— EXERCISE GOAL —
Write out again, exactly, the lines below starting at the one with "customer number: K6878 -> K9608" and ending at the one with "Wheel Bracket 1115-130005-4A".

=== Begin Enclosure ===

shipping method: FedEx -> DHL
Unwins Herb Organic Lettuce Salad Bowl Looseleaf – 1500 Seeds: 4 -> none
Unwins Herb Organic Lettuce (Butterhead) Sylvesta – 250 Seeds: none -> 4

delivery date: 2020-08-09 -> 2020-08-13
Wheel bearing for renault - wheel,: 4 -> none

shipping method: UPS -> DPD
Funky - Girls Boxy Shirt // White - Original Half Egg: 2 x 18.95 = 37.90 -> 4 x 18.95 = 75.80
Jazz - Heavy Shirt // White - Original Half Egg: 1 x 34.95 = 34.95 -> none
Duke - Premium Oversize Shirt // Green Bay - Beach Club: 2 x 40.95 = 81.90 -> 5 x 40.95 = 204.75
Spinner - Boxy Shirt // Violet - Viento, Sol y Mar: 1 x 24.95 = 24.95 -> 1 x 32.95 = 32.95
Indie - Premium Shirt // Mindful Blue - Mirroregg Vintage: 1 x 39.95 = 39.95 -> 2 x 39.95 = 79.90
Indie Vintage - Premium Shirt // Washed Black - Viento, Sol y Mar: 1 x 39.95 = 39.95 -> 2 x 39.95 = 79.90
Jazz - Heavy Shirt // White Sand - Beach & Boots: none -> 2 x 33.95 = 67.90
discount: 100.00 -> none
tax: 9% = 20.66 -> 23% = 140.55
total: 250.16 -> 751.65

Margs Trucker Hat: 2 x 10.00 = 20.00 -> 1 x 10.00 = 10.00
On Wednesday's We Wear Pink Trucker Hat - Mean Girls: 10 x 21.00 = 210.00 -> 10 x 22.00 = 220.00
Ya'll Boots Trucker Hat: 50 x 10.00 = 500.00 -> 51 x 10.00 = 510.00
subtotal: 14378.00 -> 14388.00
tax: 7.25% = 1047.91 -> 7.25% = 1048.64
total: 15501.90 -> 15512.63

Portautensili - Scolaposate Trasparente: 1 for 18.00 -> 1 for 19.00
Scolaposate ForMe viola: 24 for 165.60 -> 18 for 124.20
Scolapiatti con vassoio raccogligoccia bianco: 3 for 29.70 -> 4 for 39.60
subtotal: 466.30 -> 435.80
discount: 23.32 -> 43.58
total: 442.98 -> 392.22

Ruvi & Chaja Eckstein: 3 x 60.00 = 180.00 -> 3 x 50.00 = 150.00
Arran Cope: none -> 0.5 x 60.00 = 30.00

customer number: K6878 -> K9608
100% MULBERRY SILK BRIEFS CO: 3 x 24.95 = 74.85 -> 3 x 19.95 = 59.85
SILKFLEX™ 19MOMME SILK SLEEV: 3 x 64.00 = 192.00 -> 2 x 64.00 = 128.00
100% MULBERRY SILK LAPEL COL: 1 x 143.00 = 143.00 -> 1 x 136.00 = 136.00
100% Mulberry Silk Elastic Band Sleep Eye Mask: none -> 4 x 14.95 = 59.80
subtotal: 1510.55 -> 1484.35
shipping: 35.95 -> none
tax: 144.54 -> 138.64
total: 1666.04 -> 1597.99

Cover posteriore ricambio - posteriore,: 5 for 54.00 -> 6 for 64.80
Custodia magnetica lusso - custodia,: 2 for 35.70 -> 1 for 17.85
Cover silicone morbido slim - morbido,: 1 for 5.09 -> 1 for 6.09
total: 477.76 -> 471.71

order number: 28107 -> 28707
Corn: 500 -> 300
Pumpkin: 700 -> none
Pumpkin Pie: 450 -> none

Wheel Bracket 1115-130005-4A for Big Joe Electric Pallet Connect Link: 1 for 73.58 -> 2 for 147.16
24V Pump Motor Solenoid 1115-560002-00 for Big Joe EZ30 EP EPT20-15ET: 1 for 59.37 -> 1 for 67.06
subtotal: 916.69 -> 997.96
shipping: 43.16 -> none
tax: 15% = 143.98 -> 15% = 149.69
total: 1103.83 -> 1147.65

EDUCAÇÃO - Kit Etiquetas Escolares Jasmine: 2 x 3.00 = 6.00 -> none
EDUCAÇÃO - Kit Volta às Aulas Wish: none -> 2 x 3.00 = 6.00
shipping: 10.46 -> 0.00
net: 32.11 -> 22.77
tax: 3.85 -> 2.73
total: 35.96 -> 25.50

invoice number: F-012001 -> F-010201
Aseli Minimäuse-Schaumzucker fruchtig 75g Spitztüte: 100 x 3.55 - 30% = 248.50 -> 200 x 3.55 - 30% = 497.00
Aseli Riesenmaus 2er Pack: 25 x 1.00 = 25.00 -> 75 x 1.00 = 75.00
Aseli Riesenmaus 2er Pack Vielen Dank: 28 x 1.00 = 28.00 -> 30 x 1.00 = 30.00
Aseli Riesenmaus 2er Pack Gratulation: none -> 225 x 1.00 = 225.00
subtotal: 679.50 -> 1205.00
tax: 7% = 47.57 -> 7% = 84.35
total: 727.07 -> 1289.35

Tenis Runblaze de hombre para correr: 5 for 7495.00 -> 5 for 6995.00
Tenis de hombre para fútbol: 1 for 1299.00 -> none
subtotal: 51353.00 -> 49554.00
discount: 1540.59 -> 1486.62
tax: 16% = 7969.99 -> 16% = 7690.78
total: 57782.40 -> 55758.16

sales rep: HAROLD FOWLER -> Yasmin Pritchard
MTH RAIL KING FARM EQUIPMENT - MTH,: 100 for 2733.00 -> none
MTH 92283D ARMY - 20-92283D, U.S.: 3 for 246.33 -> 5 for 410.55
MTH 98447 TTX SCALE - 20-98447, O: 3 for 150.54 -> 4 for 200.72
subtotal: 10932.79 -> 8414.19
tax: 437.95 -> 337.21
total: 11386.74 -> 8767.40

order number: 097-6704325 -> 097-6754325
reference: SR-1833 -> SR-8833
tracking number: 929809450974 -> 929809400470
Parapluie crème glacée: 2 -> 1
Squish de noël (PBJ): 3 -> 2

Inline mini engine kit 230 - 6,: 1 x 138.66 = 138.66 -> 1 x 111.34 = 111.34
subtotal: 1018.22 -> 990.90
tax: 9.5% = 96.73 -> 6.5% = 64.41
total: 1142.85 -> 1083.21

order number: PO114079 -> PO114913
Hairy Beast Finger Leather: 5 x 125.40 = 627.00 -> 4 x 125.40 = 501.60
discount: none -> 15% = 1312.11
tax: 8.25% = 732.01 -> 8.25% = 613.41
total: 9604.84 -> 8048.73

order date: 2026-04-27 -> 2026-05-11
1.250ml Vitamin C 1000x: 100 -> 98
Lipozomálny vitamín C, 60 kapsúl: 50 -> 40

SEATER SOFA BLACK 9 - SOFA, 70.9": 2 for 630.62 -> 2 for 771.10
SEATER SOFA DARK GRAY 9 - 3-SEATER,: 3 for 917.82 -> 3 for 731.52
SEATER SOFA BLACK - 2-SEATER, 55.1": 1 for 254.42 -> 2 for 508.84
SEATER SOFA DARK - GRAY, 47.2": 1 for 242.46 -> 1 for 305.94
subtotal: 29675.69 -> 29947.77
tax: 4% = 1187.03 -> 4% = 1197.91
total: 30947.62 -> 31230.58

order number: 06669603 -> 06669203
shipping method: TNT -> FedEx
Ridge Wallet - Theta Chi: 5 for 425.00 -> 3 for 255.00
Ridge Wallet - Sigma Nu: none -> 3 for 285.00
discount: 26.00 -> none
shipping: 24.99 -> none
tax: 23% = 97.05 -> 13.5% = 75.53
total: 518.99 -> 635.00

=== End Enclosure ===

— RESPONSE TO THE TASK —
customer number: K6878 -> K9608
100% MULBERRY SILK BRIEFS CO: 3 x 24.95 = 74.85 -> 3 x 19.95 = 59.85
SILKFLEX™ 19MOMME SILK SLEEV: 3 x 64.00 = 192.00 -> 2 x 64.00 = 128.00
100% MULBERRY SILK LAPEL COL: 1 x 143.00 = 143.00 -> 1 x 136.00 = 136.00
100% Mulberry Silk Elastic Band Sleep Eye Mask: none -> 4 x 14.95 = 59.80
subtotal: 1510.55 -> 1484.35
shipping: 35.95 -> none
tax: 144.54 -> 138.64
total: 1666.04 -> 1597.99

Cover posteriore ricambio - posteriore,: 5 for 54.00 -> 6 for 64.80
Custodia magnetica lusso - custodia,: 2 for 35.70 -> 1 for 17.85
Cover silicone morbido slim - morbido,: 1 for 5.09 -> 1 for 6.09
total: 477.76 -> 471.71

order number: 28107 -> 28707
Corn: 500 -> 300
Pumpkin: 700 -> none
Pumpkin Pie: 450 -> none

Wheel Bracket 1115-130005-4A for Big Joe Electric Pallet Connect Link: 1 for 73.58 -> 2 for 147.16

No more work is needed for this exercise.